What you have to do: Check each line of the records for "none"; collect those that have it.

======== Provided data

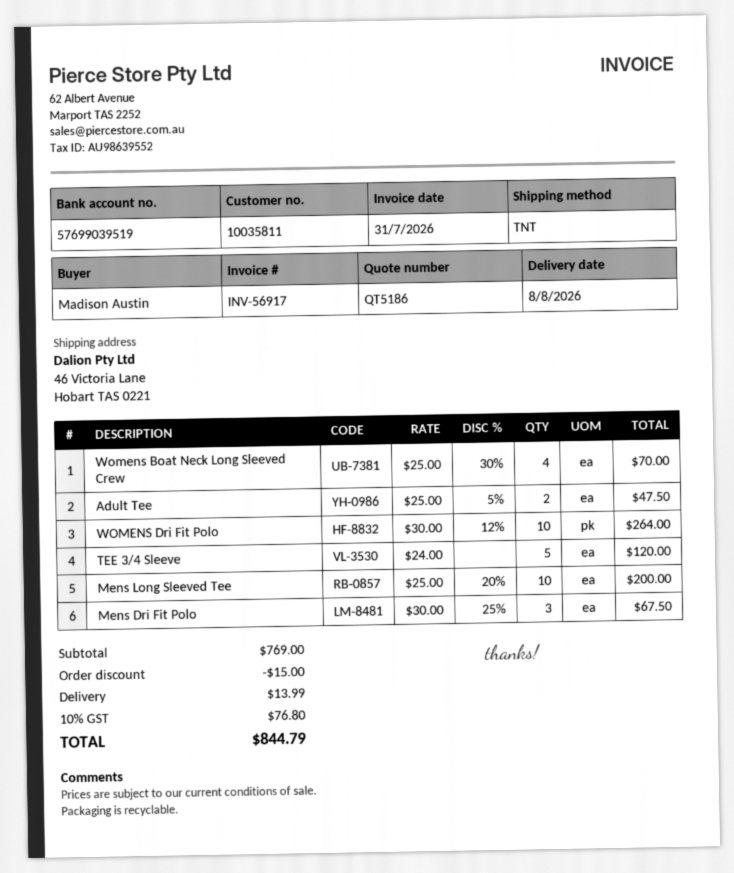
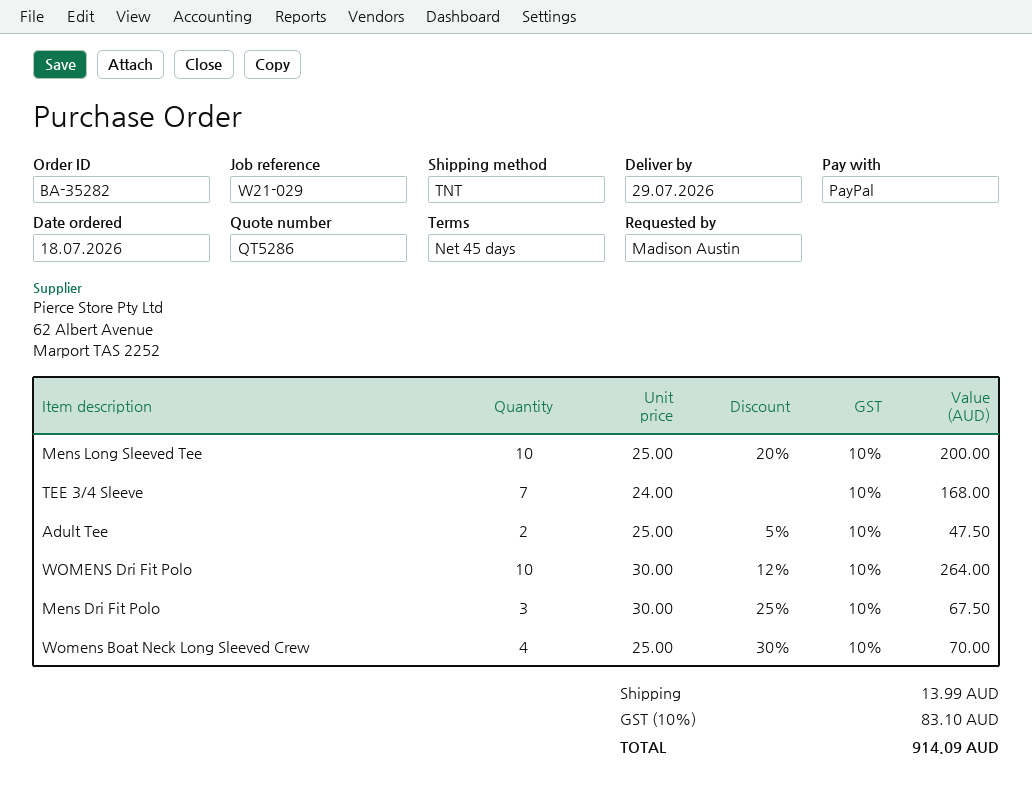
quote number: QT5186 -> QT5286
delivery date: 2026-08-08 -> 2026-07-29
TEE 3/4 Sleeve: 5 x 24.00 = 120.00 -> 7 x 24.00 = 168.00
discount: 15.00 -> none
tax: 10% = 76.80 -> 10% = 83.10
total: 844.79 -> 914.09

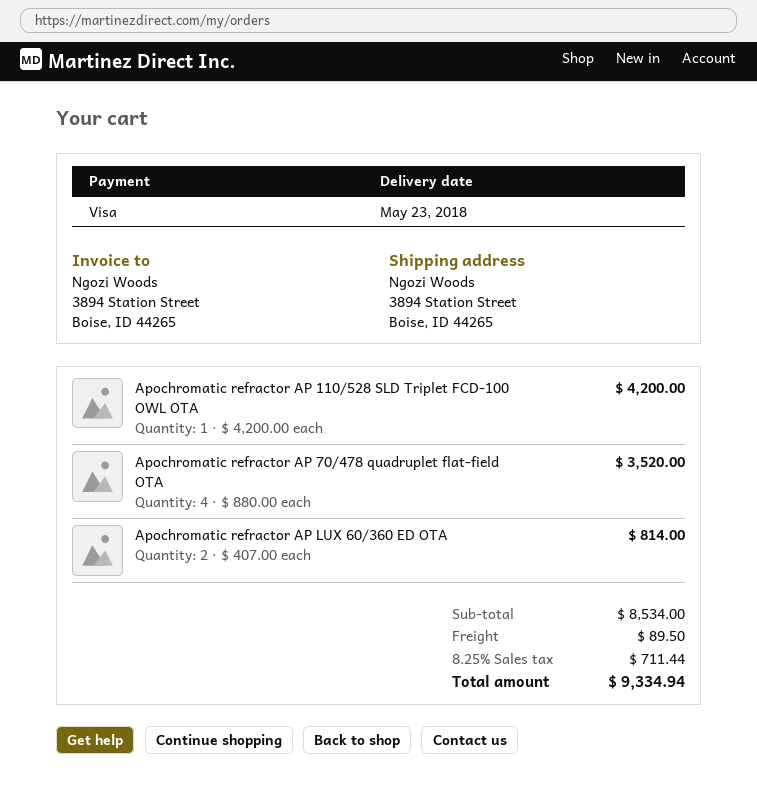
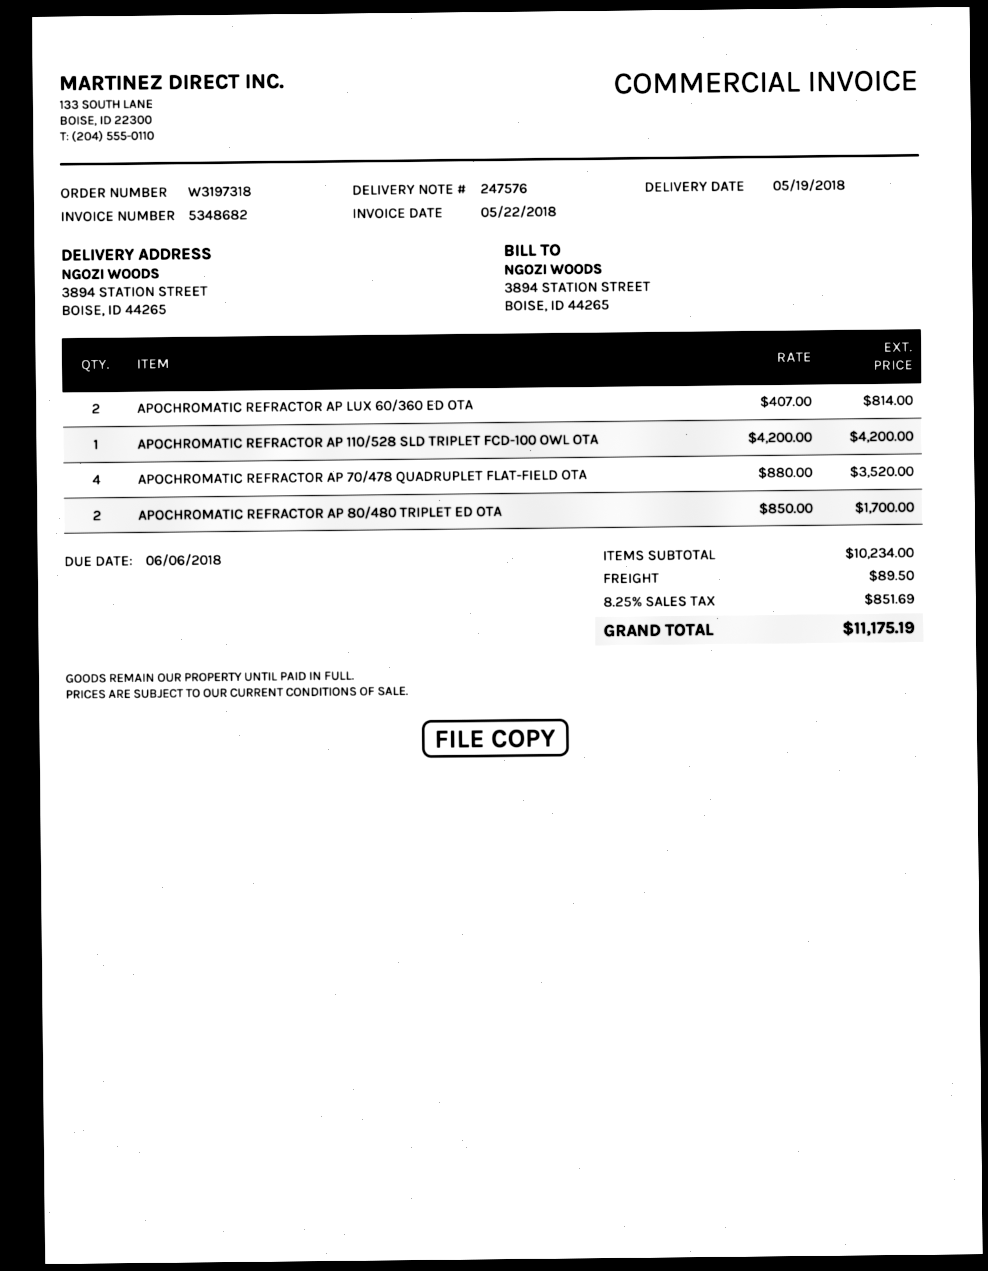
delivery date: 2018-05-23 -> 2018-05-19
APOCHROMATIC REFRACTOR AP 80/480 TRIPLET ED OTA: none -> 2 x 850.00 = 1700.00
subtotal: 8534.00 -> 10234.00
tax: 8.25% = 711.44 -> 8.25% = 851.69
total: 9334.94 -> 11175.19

================

Expected answer:
discount: 15.00 -> none
APOCHROMATIC REFRACTOR AP 80/480 TRIPLET ED OTA: none -> 2 x 850.00 = 1700.00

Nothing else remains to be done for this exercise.